Yukarıda işaret edilen Mahkememiz kararlarının gerekçelerinden de açıkça anlaşılacağı üzere; iptal istemine konu 6223 sayılı Yetki Kanunu’nun 1. maddesinin  (2) No’lu fıkrasının (a) bendinde 19 alt bend, (b) bendinde 6 alt bend halinde, NASILKİ belli konu koşulunu yerine getirmek üzere sayılarak yazılan ve bu nedenle de Anayasa’ya aykırılık kapsamında değerlendirilmeyen niteleme gibi bir açıklık, netlik, belirlilik içermeyen 20 ve 6 No’lu  alt bentlerde yer alan  “Diğer Kanun ve KHK’lerin ….” şeklindeki  kuralın, hangi Kanun ?  hangi KHK ? sorusunu sordurarak bir bilinmeyene işaret etmesi, düzenlemenin amaç ve kapsam yönünden çok geniş ve genel anlatımla, ilgili ilgisiz  tüm mevzuatı değiştirme yetkisi tanıması itibariyle  ucu açık bir  mahiyet arzetmesi karşısında, artık  “belli” bir konu ve kanundan da söz edebilmeye imkân yoktur ve bu  somut tespit sözkonusu kuralları Anayasa’ya aykırılıkla sakatlamış bulunmaktadır.

Açıklanan nedenlerle, ilgili kuralların iptali gerektiği kanısına vardığımızdan; çoğunluğun aksi yöndeki kararına katılamıyoruz.

 

Başkanvekili

Serruh KALELİ

Üye

Serdar ÖZGÜLDÜR

Üye

Recep KÖMÜRCÜ

 

KARŞIOY GEREKÇESİ

6.4.2011 günlü, 6223 sayılı Kamu Hizmetlerinin Düzenli, Etkin ve Verimli Bir Şekilde Yürütülmesini Sağlamak Üzere Kamu Kurum ve Kuruluşlarının Teşkilat, Görev ve Yetkileri ile Kamu Görevlilerine İlişkin Konularda Yetki Kanunu’nun iptali istenilen 1. maddesinde, Kanun Hükmünde Kararname (KHK) ile değişiklik ve yeni düzenleme yapılacak kanun ve KHK’ler sayılmış, ayrıca diğer kanun ve KHK’lerin görev, yetki, merkez, taşra ve yurt dışında teşkilâtlanma esasları, kadrolar, bağlı, ilgili ve ilişkili kuruluşların bağlılık ve ilgilerine ilişkin hükümleri ile kamu personelinin atanma, nakil görevlendirme, seçilme, terfi, yükselme, görevden alınma ve emekliye sevk edilme usul ve esaslarına ilişkin hükümleri de yetki kapsamına alınmıştır. 2. maddede ise göz önünde bulundurulacak ilkeler ve yetki süresine yer verilmiştir.

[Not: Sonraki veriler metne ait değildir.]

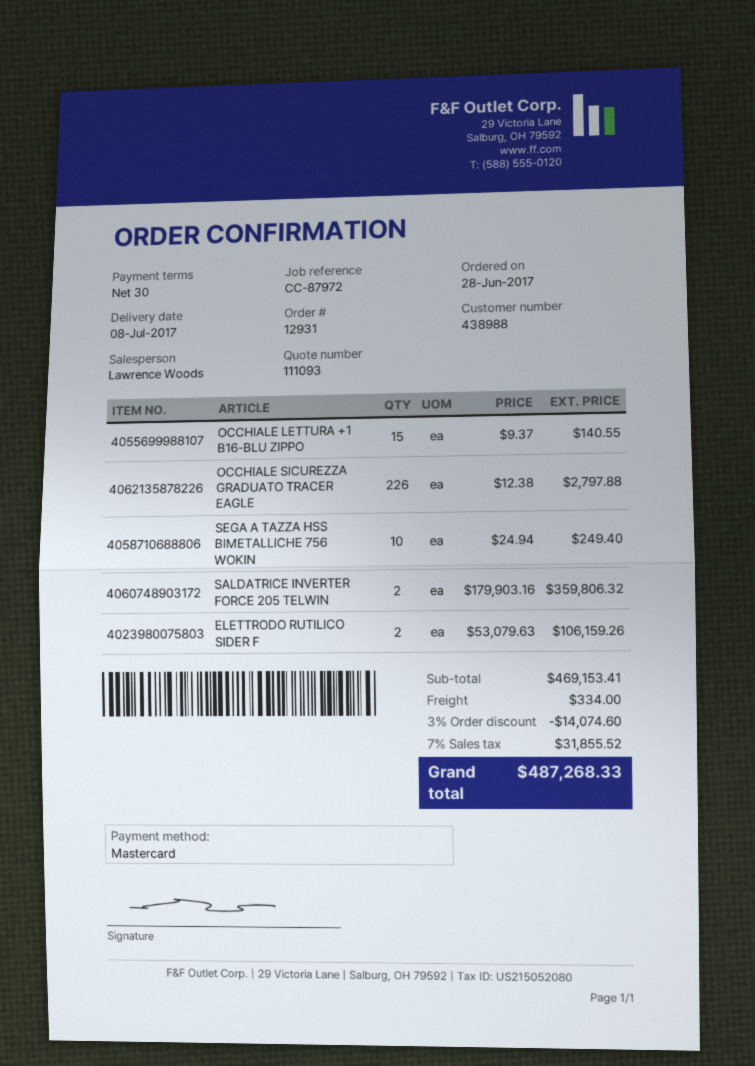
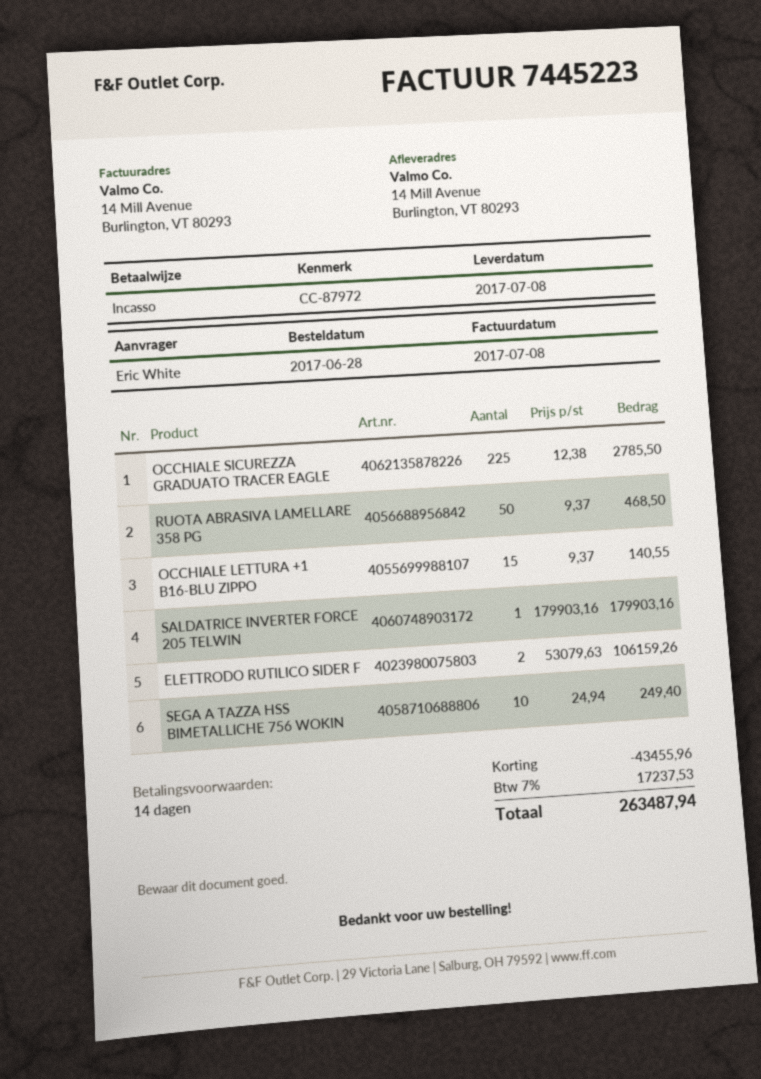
payment terms: 30 days -> 14 days
payment method: Mastercard -> direct debit
OCCHIALE SICUREZZA GRADUATO TRACER EAGLE: 226 x 12.38 = 2797.88 -> 225 x 12.38 = 2785.50
SALDATRICE INVERTER FORCE 205 TELWIN: 2 x 179903.16 = 359806.32 -> 1 x 179903.16 = 179903.16
RUOTA ABRASIVA LAMELLARE 358 PG: none -> 50 x 9.37 = 468.50
discount: 14074.60 -> 43455.96
shipping: 334.00 -> none
tax: 7% = 31855.52 -> 7% = 17237.53
total: 487268.33 -> 263487.94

Yetki Yasası ve KHK’lerle ilgili hükümler Anayasa’nın 87. ve 91. maddelerinde düzenlenmiştir. Bakanlar Kurulu’na “belli konularda” KHK çıkarma yetkisinin verilmesi, 87. maddede TBMM’nin görev ve yetkileri arasında sayılmış, 91. maddede ise KHK çıkarılmasına yetki veren yasada bulunması zorunlu hususlar belirtilmiştir. Buna göre, yetki yasasında, çıkarılacak KHK’nin amacı, kapsamı, ilkeleri, yetki süresi ile bu süre içinde birden fazla kararname çıkarılıp çıkarılamayacağının gösterilmesi gerekmektedir. Bakanlar Kurulu’na verilen yetki, konu, amaç, kapsam, ilke ve süre ile sınırlı bir yetki olduğundan yetki yasasının, bu unsurları, somutlaştırarak Bakanlar Kurulu’na çerçeve çizmesi Anayasal bir zorunluluktur. Ayrıca, 91. maddenin sekizinci fıkrasında, yetki yasalarının, TBMM komisyonları ve Genel Kurulu’nda öncelik ve ivedilikle görüşüleceği öngörülmüş ancak, görüşülmemesi halinde nasıl bir yol izleneceği belirlenmemiş, bu konuda yaptırım getirilmemiştir. Anayasa’nın 91. maddesinin birinci fıkrasında sayılan hallerde de KHK çıkarılamayacağı belirtilerek yasama organı ve buna paralel olarak Bakanlar Kurulu için söz konusu yetkinin kullanılamayacağı bir alan oluşturulmuştur.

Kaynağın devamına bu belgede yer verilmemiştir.